TORONTO (Reuters) - Canada’s competition watchdog got a new chief on Wednesday, with the government choosing an internal candidate who has signaled a tougher stance on forcing companies to hand over information when they are being investigated for abuses.
John Pecman was named Commissioner of Competition for a five-year term, nearly a year after he stepped into the role as interim head of the country’s Competition Bureau.
The bureau is an independent law enforcement agency tasked with ensuring fair competition in the marketplace.
Just last week, the bureau charged Nestle SA NESN.VX and Mars Inc with fixing chocolate prices.
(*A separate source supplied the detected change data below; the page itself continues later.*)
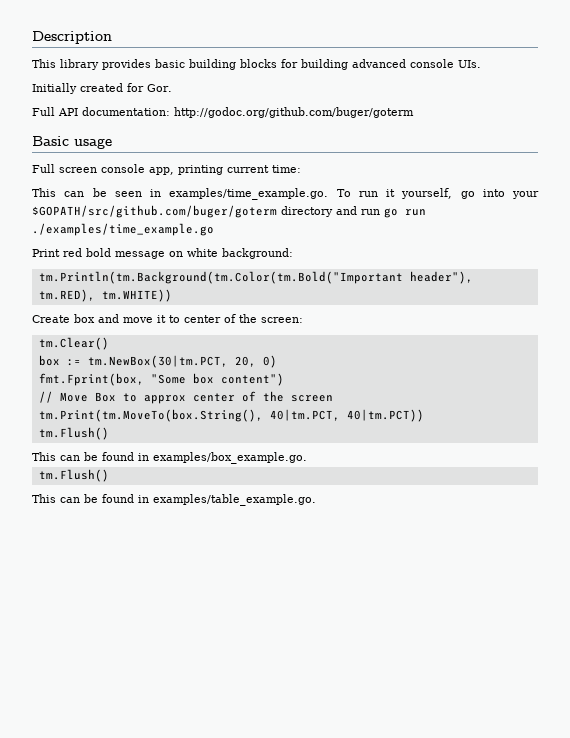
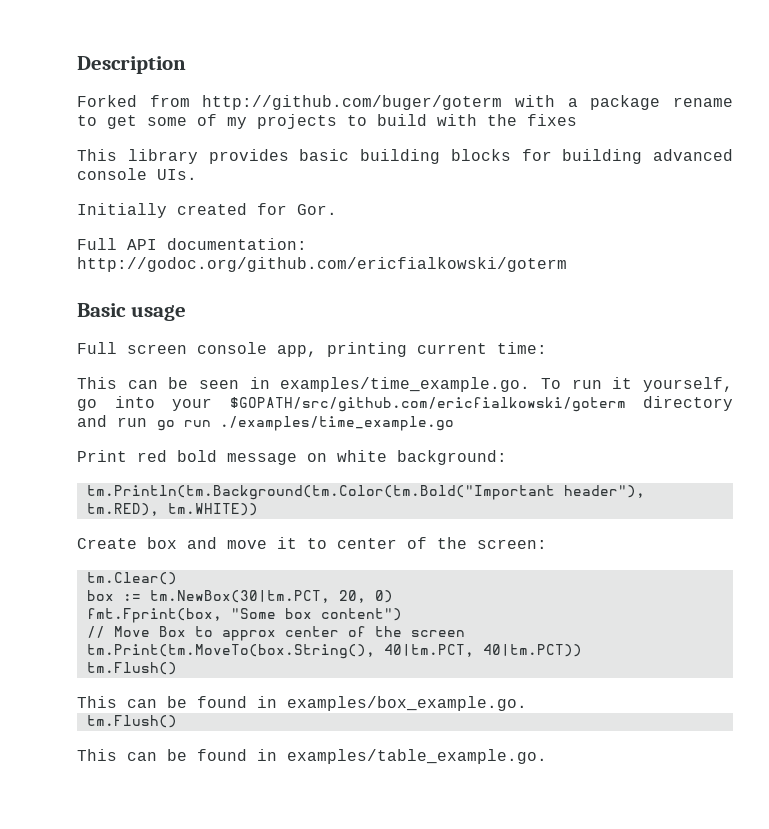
+ Forked from http://github.com/buger/goterm with a package rename to get some of my projects to build with the fixes
- Full API documentation: http://godoc.org/github.com/buger/goterm
+ Full API documentation: http://godoc.org/github.com/ericfialkowski/goterm
- This can be seen in examples/time_example.go. To run it yourself, go into your $GOPATH/src/github.com/buger/goterm directory and run go run ./examples/time_example.go
+ This can be seen in examples/time_example.go. To run it yourself, go into your $GOPATH/src/github.com/ericfialkowski/goterm directory and run go run ./examples/time_example.go

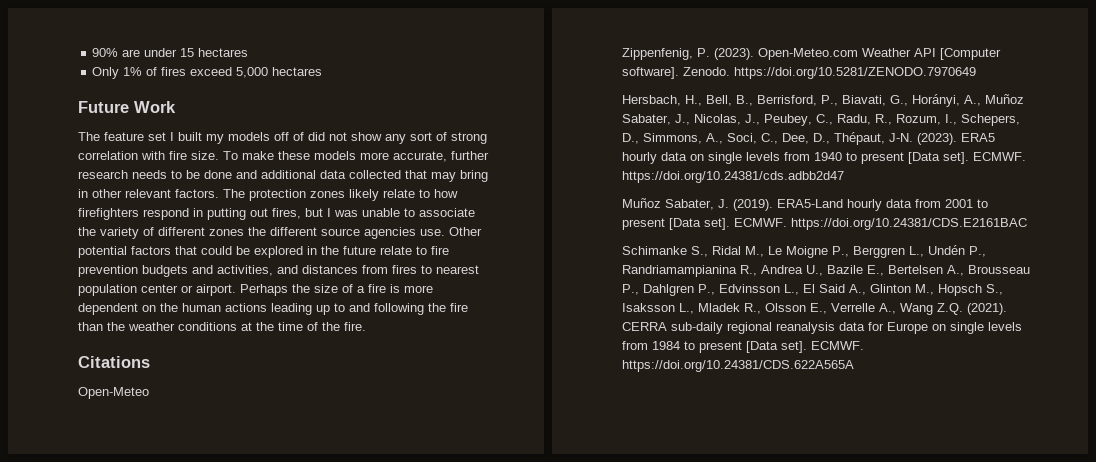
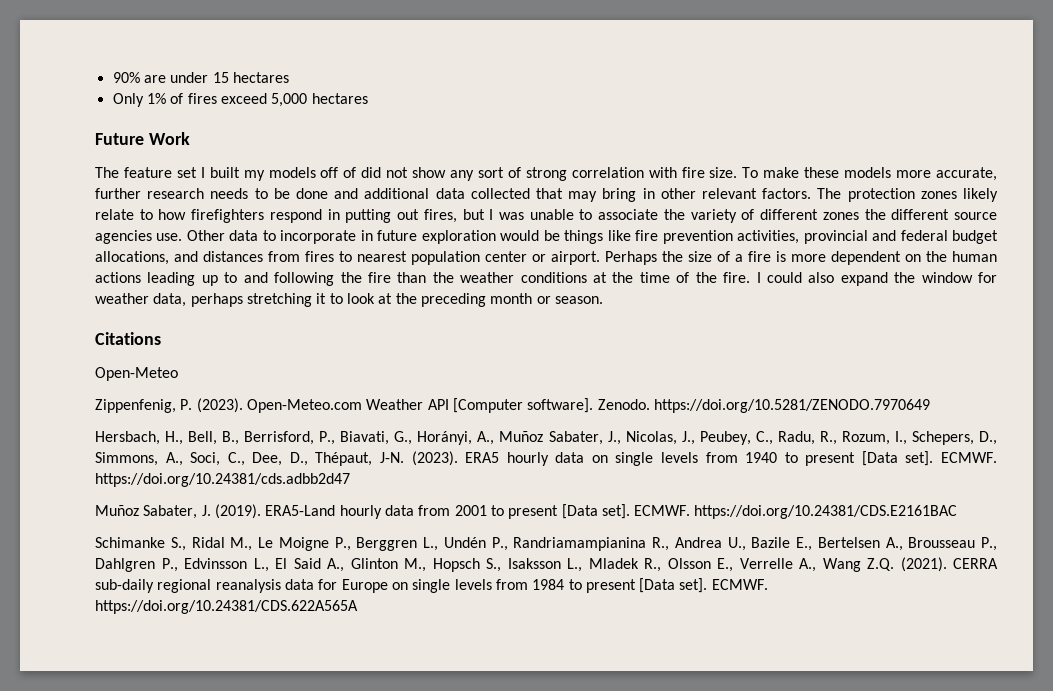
- Other potential factors that could be explored in the future relate to fire prevention budgets and activities, and distances from fires to nearest population center or airport.
+ Other data to incorporate in future exploration would be things like fire prevention activities, provincial and federal budget allocations, and distances from fires to nearest population center or airport.
+ I could also expand the window for weather data, perhaps stretching it to look at the preceding month or season.

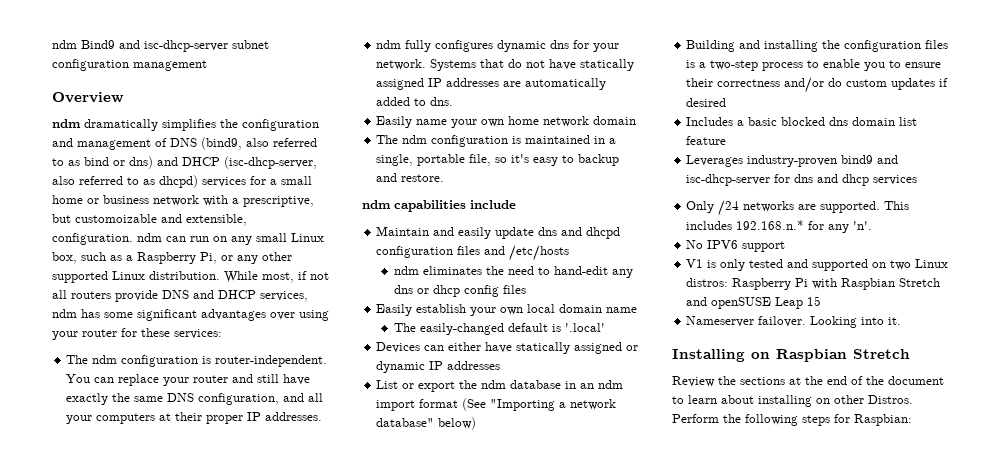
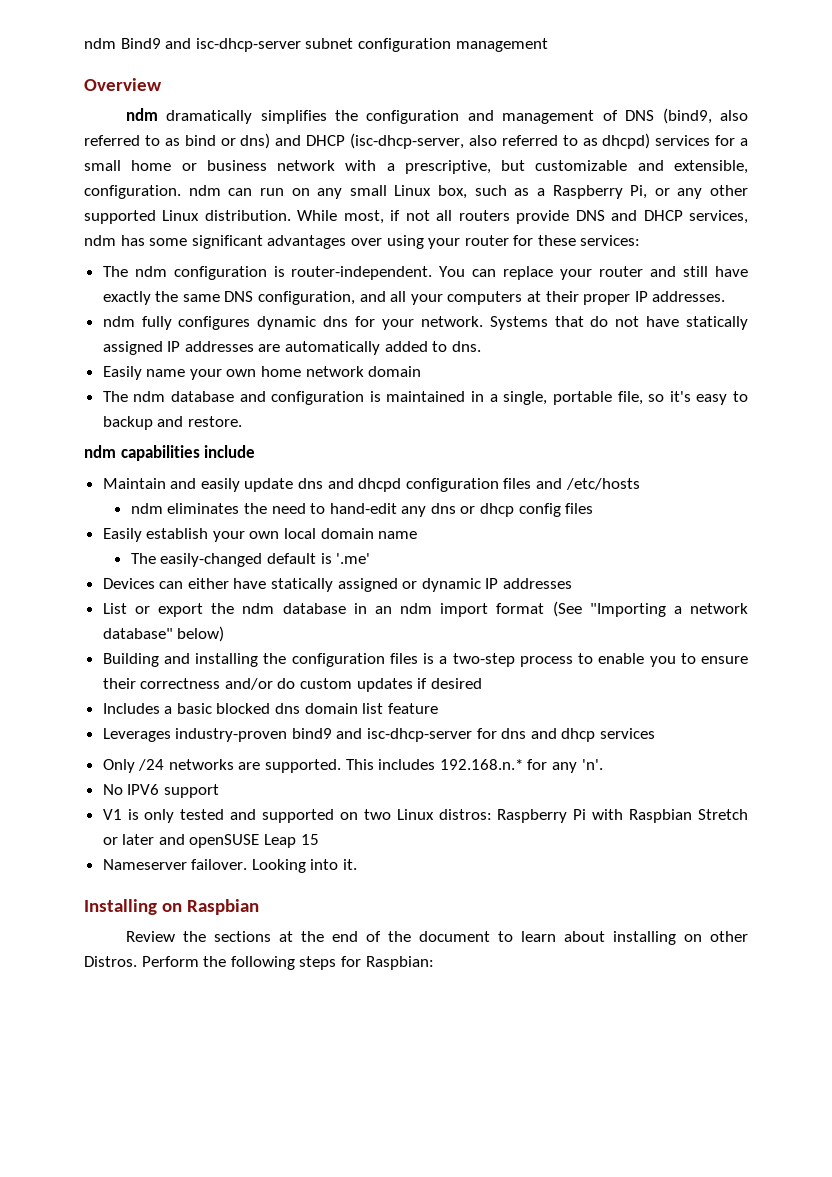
- ndm dramatically simplifies the configuration and management of DNS (bind9, also referred to as bind or dns) and DHCP (isc-dhcp-server, also referred to as dhcpd) services for a small home or business network with a prescriptive, but customoizable and extensible, configuration. ndm can run on any small Linux box, such as a Raspberry Pi, or any other supported Linux distribution.
+ ndm dramatically simplifies the configuration and management of DNS (bind9, also referred to as bind or dns) and DHCP (isc-dhcp-server, also referred to as dhcpd) services for a small home or business network with a prescriptive, but customizable and extensible, configuration. ndm can run on any small Linux box, such as a Raspberry Pi, or any other supported Linux distribution.
- The ndm configuration is maintained in a single, portable file, so it's easy to backup and restore.
+ The ndm database and configuration is maintained in a single, portable file, so it's easy to backup and restore.
- The easily-changed default is '.local'
+ The easily-changed default is '.me'
- V1 is only tested and supported on two Linux distros: Raspberry Pi with Raspbian Stretch and openSUSE Leap 15
+ V1 is only tested and supported on two Linux distros: Raspberry Pi with Raspbian Stretch or later and openSUSE Leap 15
- Installing on Raspbian Stretch
+ Installing on Raspbian

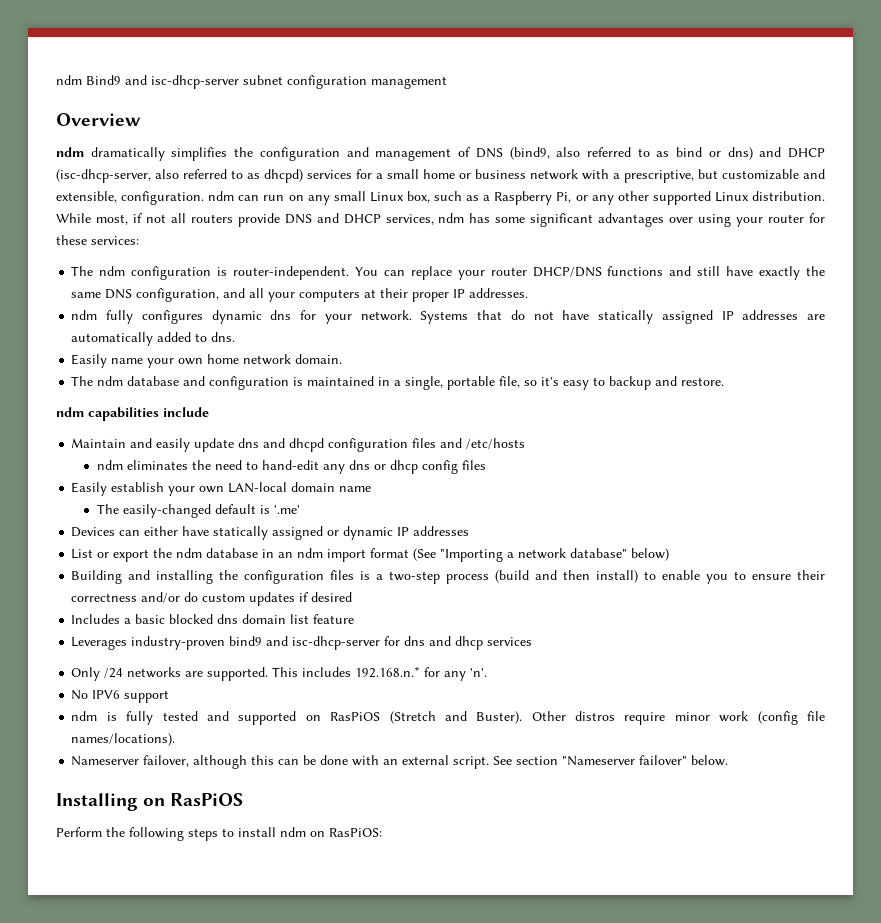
- You can replace your router and still have exactly the same DNS configuration, and all your computers at their proper IP addresses.
+ You can replace your router DHCP/DNS functions and still have exactly the same DNS configuration, and all your computers at their proper IP addresses.
- Easily name your own home network domain
+ Easily name your own home network domain.
- Easily establish your own local domain name
+ Easily establish your own LAN-local domain name
- Building and installing the configuration files is a two-step process to enable you to ensure their correctness and/or do custom updates if desired
+ Building and installing the configuration files is a two-step process (build and then install) to enable you to ensure their correctness and/or do custom updates if desired
- V1 is only tested and supported on two Linux distros: Raspberry Pi with Raspbian Stretch or later and openSUSE Leap 15
- Nameserver failover. Looking into it.
- Installing on Raspbian
- Review the sections at the end of the document to learn about installing on other Distros. Perform the following steps for Raspbian:
+ ndm is fully tested and supported on RasPiOS (Stretch and Buster). Other distros require minor work (config file names/locations).
+ Nameserver failover, although this can be done with an external script. See section "Nameserver failover" below.
+ Installing on RasPiOS
+ Perform the following steps to install ndm on RasPiOS:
It also won a dispute recently with Royal Bank of Scotland (RBS.L), forcing the bank to hand over key documents in a global rate-rigging scandal, and it cleared a major telecoms deal: BCE Inc’s (BCE.TO) acquisition of Astral Media ACMa.TO.
Subrata Bhattacharjee, co-chair of the national trade and competition group at the Heenan Blaikie law firm in Toronto, said Pecman is a strong appointment.
“Given his background, long history within the bureau, and some of the things he did as an acting commissioner, I would expect that he will continue to pursue vigorous enforcement, particularly in criminal cases, but also inject a more of a policy-driven approach than we have seen in recent years,” Bhattacharjee said.
Pecman has worked nearly 30 years at the bureau, spending time in every enforcement branch. He is an economist with a masters degree from McMaster University in Hamilton, Ontario.